● **Your task**
All the entries need to be quoted exactly, apart from the pictures, which you should drop.

________________________

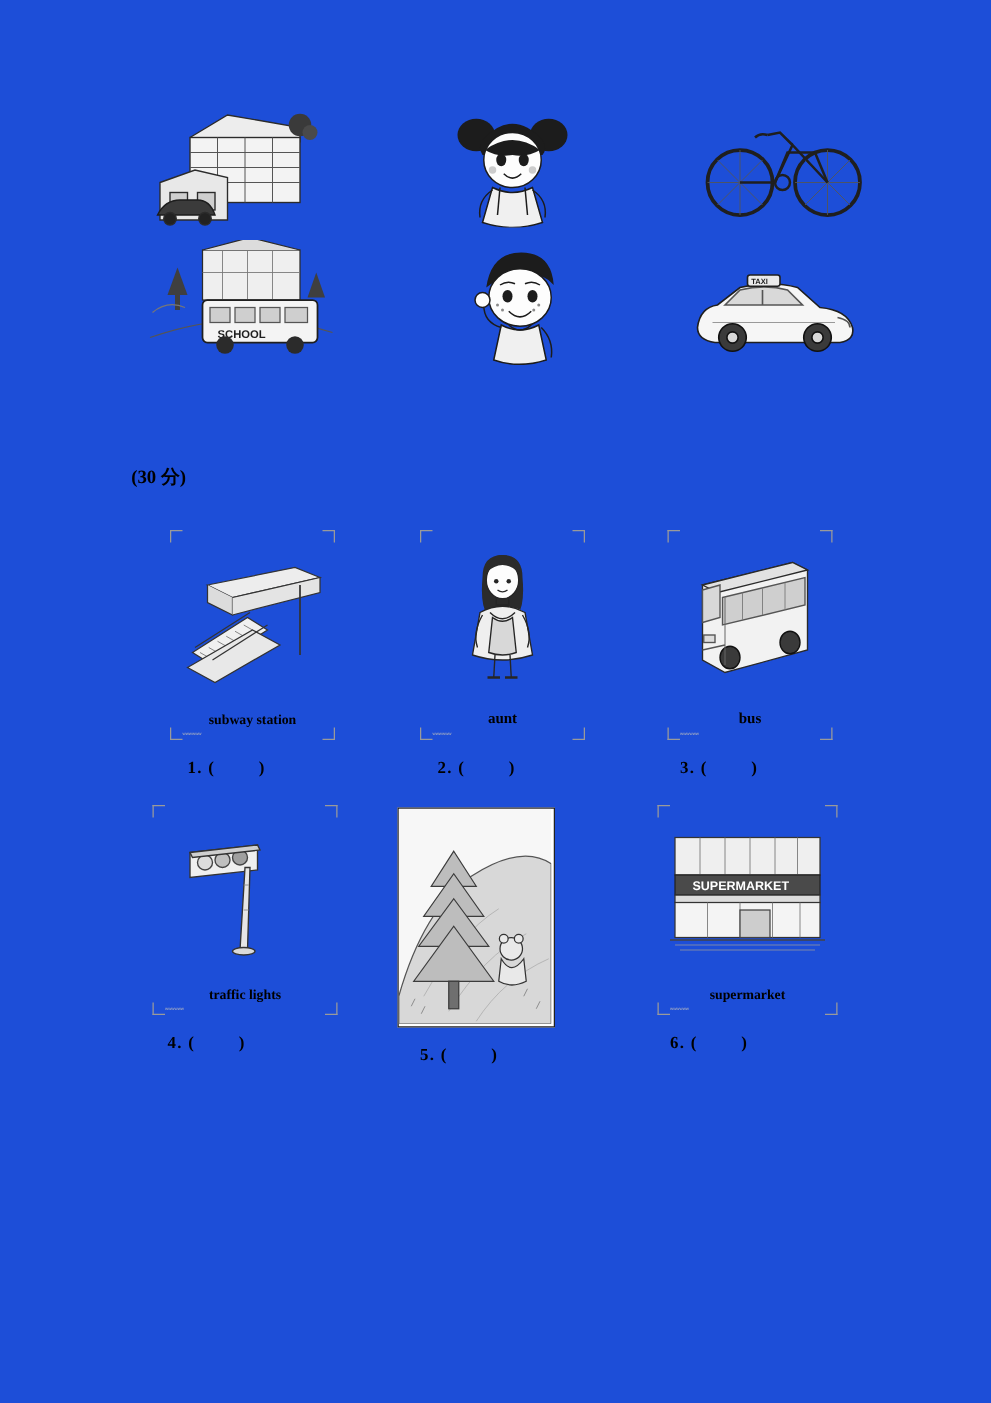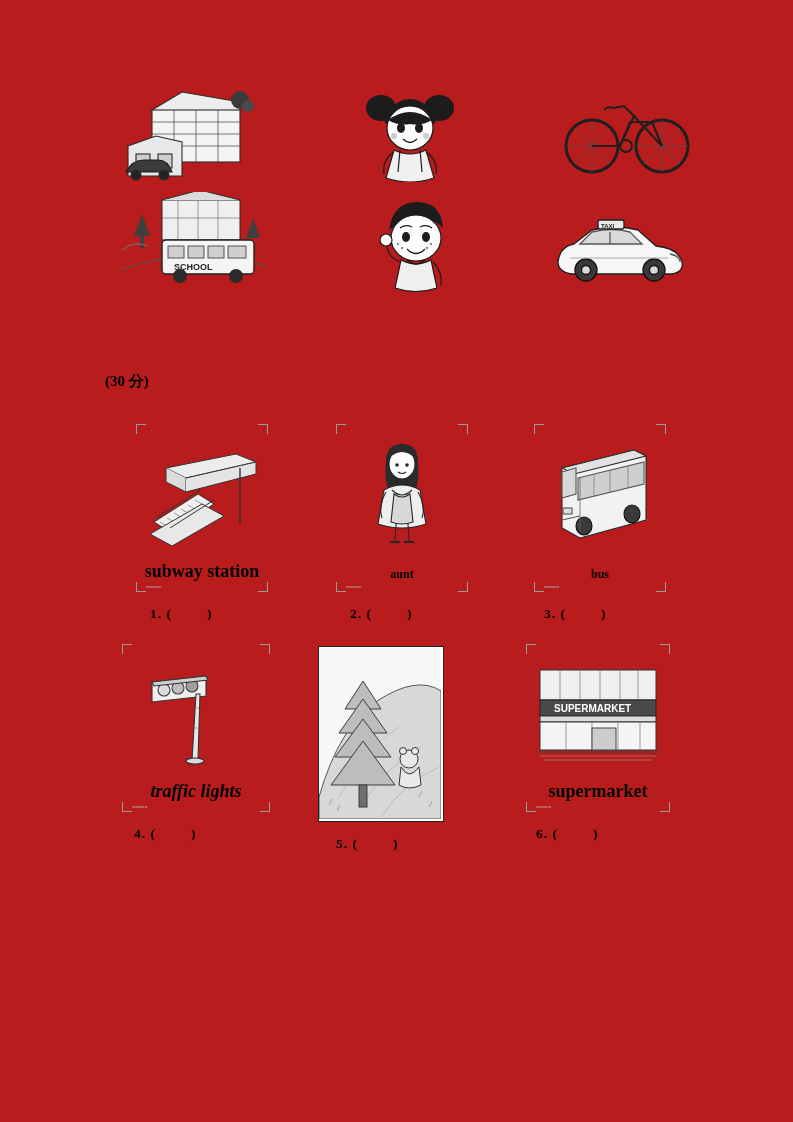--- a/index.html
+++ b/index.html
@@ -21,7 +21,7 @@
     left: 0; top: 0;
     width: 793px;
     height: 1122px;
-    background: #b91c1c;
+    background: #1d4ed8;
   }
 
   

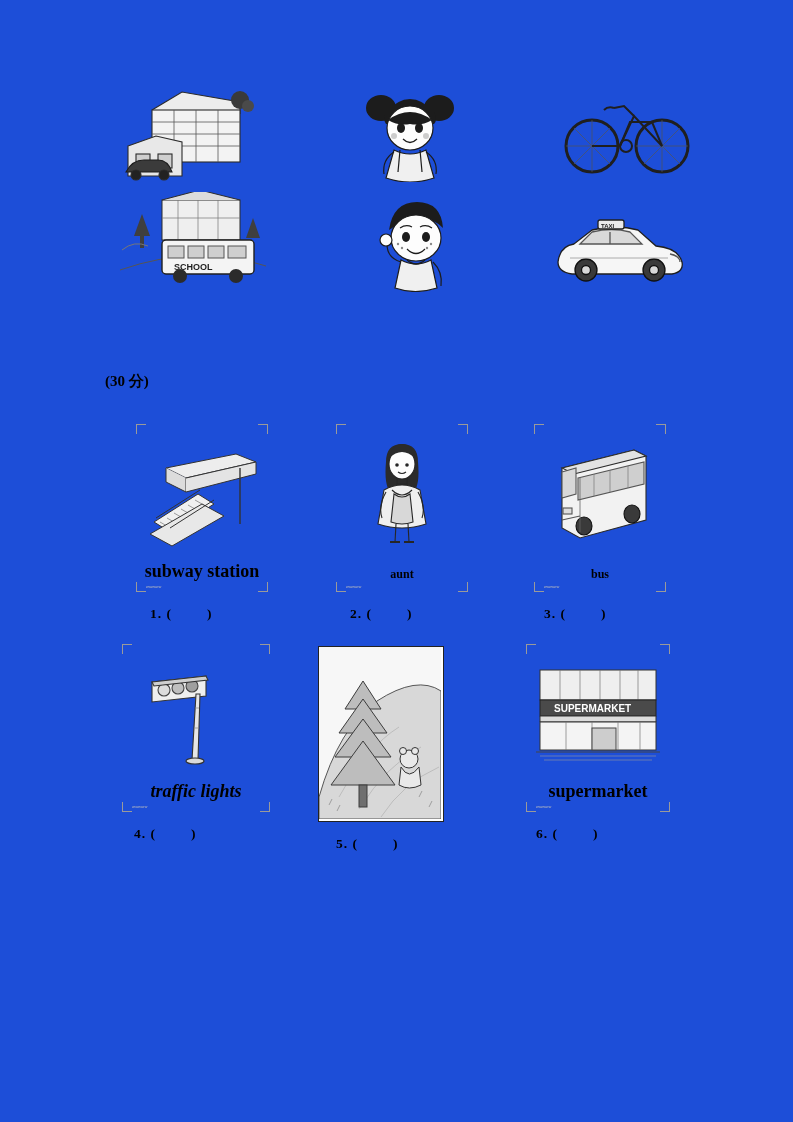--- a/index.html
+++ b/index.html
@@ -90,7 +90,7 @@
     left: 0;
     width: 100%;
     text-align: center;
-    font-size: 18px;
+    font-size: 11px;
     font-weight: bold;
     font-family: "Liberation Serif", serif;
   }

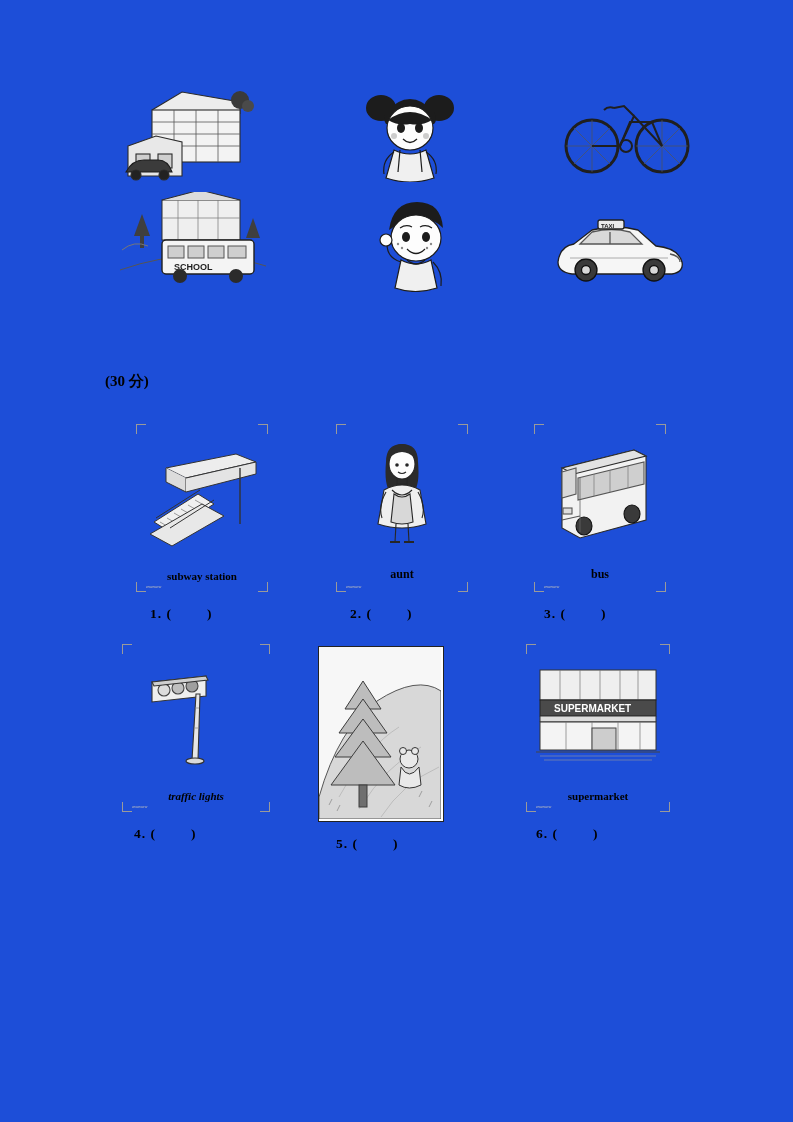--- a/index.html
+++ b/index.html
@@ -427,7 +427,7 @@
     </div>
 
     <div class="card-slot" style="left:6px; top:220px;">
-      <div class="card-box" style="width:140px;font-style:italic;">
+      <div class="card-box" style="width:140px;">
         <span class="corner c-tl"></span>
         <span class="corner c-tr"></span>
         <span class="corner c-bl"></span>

________________________

● **Task output**
--- a/index.html
+++ b/index.html
@@ -21,7 +21,7 @@
     left: 0; top: 0;
     width: 793px;
     height: 1122px;
-    background: #b91c1c;
+    background: #1d4ed8;
   }
 
   

--- a/index.html
+++ b/index.html
@@ -90,7 +90,7 @@
     left: 0;
     width: 100%;
     text-align: center;
-    font-size: 18px;
+    font-size: 11px;
     font-weight: bold;
     font-family: "Liberation Serif", serif;
   }

--- a/index.html
+++ b/index.html
@@ -427,7 +427,7 @@
     </div>
 
     <div class="card-slot" style="left:6px; top:220px;">
-      <div class="card-box" style="width:140px;font-style:italic;">
+      <div class="card-box" style="width:140px;">
         <span class="corner c-tl"></span>
         <span class="corner c-tr"></span>
         <span class="corner c-bl"></span>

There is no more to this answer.